Hasn’t nutrition wellness got complicated? These days, it’s all antioxidant super-foods, GI and phytonutrients and getting it all in is near-impossible. When a great deal of your time and energy is devoted to work, family, and just generally having a life, wouldn’t it be nice if having a healthy diet was a lot more simple? I say it’s time to get back to basics, and follow some straightforward rules that aren’t too taxing on your wellbeing.

 

1. Eliminate your intake of junk and processed foods.

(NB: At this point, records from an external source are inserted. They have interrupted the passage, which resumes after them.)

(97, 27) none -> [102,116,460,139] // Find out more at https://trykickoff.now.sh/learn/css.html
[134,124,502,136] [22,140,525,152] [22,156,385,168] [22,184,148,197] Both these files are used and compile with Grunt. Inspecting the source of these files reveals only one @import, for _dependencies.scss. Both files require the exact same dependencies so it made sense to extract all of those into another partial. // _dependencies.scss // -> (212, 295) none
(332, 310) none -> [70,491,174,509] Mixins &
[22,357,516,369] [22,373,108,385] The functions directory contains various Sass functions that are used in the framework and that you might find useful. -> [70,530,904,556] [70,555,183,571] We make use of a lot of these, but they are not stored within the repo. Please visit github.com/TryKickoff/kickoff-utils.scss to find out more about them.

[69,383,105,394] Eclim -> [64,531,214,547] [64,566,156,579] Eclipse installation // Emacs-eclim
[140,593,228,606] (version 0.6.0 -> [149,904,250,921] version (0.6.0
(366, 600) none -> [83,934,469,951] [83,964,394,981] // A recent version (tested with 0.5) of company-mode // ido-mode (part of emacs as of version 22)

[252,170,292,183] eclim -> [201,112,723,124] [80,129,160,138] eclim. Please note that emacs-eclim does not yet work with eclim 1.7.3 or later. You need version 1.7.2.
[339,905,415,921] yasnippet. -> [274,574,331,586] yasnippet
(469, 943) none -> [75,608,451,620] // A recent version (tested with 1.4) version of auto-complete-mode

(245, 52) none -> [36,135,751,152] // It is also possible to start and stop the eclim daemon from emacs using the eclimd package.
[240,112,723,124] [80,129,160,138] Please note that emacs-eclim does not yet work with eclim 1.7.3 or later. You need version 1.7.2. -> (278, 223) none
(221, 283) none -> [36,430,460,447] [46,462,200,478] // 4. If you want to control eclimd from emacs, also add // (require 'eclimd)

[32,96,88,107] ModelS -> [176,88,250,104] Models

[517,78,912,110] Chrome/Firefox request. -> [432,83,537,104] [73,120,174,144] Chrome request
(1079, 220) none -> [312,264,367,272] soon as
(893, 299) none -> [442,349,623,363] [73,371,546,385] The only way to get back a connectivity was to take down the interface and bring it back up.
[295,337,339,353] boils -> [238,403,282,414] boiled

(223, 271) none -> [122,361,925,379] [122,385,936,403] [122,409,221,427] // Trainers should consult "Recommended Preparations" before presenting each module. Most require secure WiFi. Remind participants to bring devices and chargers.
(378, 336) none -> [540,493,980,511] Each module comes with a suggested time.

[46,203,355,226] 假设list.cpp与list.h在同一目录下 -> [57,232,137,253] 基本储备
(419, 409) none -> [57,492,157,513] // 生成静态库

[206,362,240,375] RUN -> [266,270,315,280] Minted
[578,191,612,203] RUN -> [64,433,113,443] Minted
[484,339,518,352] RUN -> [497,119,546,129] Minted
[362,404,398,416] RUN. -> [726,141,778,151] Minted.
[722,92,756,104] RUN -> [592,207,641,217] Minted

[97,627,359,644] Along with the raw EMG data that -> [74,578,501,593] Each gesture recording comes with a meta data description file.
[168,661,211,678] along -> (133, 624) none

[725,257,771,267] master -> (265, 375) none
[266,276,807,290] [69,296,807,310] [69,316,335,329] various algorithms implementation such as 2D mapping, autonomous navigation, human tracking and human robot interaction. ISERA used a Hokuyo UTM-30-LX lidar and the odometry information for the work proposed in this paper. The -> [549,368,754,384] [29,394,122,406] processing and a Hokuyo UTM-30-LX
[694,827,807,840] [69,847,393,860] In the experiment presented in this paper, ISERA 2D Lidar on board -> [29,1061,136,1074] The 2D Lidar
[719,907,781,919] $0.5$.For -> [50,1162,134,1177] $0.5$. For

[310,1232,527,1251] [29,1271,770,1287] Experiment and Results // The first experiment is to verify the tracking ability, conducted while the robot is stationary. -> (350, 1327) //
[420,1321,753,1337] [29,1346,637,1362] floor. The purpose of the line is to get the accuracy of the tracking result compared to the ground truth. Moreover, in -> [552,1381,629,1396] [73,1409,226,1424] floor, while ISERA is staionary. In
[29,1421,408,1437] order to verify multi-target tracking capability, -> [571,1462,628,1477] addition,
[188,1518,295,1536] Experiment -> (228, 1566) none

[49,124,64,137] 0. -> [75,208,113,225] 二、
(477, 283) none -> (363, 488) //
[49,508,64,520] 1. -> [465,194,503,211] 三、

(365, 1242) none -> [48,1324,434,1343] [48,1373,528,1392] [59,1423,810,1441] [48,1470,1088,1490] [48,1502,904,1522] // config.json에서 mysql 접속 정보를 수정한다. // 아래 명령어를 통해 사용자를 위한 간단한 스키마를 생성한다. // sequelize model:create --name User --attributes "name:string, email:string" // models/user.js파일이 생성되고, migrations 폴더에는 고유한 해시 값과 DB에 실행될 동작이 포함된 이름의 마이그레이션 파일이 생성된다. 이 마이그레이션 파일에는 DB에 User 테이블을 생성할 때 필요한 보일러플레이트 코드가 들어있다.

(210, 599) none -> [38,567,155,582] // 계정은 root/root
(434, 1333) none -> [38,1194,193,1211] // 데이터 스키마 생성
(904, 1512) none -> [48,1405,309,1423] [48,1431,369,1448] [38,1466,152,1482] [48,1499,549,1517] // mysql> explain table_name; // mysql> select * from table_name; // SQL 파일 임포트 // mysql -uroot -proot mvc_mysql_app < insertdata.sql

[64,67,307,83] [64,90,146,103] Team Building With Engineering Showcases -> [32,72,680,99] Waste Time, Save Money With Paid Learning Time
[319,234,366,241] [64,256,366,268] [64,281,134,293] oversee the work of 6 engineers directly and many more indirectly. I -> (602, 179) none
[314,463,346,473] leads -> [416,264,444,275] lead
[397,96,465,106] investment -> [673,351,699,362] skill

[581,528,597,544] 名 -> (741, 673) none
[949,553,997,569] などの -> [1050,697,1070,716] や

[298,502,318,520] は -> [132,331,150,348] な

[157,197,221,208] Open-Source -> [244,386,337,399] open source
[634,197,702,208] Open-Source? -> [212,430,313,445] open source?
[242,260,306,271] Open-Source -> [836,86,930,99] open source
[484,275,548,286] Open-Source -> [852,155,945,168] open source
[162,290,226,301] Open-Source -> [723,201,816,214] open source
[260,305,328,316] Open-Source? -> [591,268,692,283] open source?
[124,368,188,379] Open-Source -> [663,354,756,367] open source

I could list all the different kinds of junk foods that are bad for you, but you know exactly what I’m talking about. It’s your little “treats” and secret indulgences, the stuff you hide in the kitchen and feel guilty about eating but do anyway. You may need a change of perspective; food is nutrition, not a reward, entertainment or an emotional buffer. If any of the stuff in your kitchen cupboard fits the latter descriptions, throw it out and stop buying it.

 

2. Fill your kitchen with good foods.

Once you’ve thrown out all that dodgy, processed junk, replace it with something more delicious and nutritious. Still, make sure the healthy alternatives you buy are things you’ll enjoy, otherwise you won’t eat them, and it’ll be a complete waste. For those times when hunger strikes, try eating different and exotic fruits and veggies to keep things interesting, as well as nuts and seeds.

 

3. Eat a bit less.

Dieting doesn’t have to be rocket science – just eat a bit less. This means scaling back the amount of food you’re putting on your plate when cooking at home, or even switching to a smaller plate so you’re not tempted to fill up with more. When you’re out for dinner, try ordering two appetisers instead of a main, or eat half and take the rest home in a doggy bag. That way, you eat a smaller portion and have delicious leftovers for lunch the next day.

 

4. Eat at home more.

While bringing home leftovers can reduce the amount of bad nutrition you put in your body, it’s far easier to skip the high levels of sodium found in restaurant food if you eat at home. Plus, eating out is littered with temptation, especially if the waitress gives you the choice between chips and salad or your friend wants to split a pudding. Eating at home allows you to plan out your meals and make healthier choices, as well as controlling the quality and quantity of the ingredients.

 

5. Avoid white foods.

Much like white is the absence of colour, white foods are the absence of nutritional goodness. On a scale of one to nutrition, white processed breads, bleached pastas, rice and sugar are all heading towards the minus numbers so plump for whole wheat alternatives and natural sweeteners like raw honey or date sugar.

 

6. Drink more water.

Instead of filling up on sugary juices and fizzy drinks, drink water throughout the day. Not only will this save you a lot of money, but it will help you to avoid the energy crash that comes along with calorie-heavy drinks. In one can of fizz there’s as many as 150 calories, so think how many unnecessary calories you can cut out if you simply replace sugary drinks with water.

 

7. Do some exercise.

Ok, this one isn’t strictly to do with nutrition but exercise and diet are so closely connected in terms of wellness that I couldn’t not mention it. If you don’t do anything at all, start by simply trying to move more, be it taking the stairs instead of the lift or walking to work once a week instead of driving. Then, build up to a proper exercise plan, increasing the amount or the intensity of the exercise you’re doing over time. This will compound the benefits of your new healthier diet.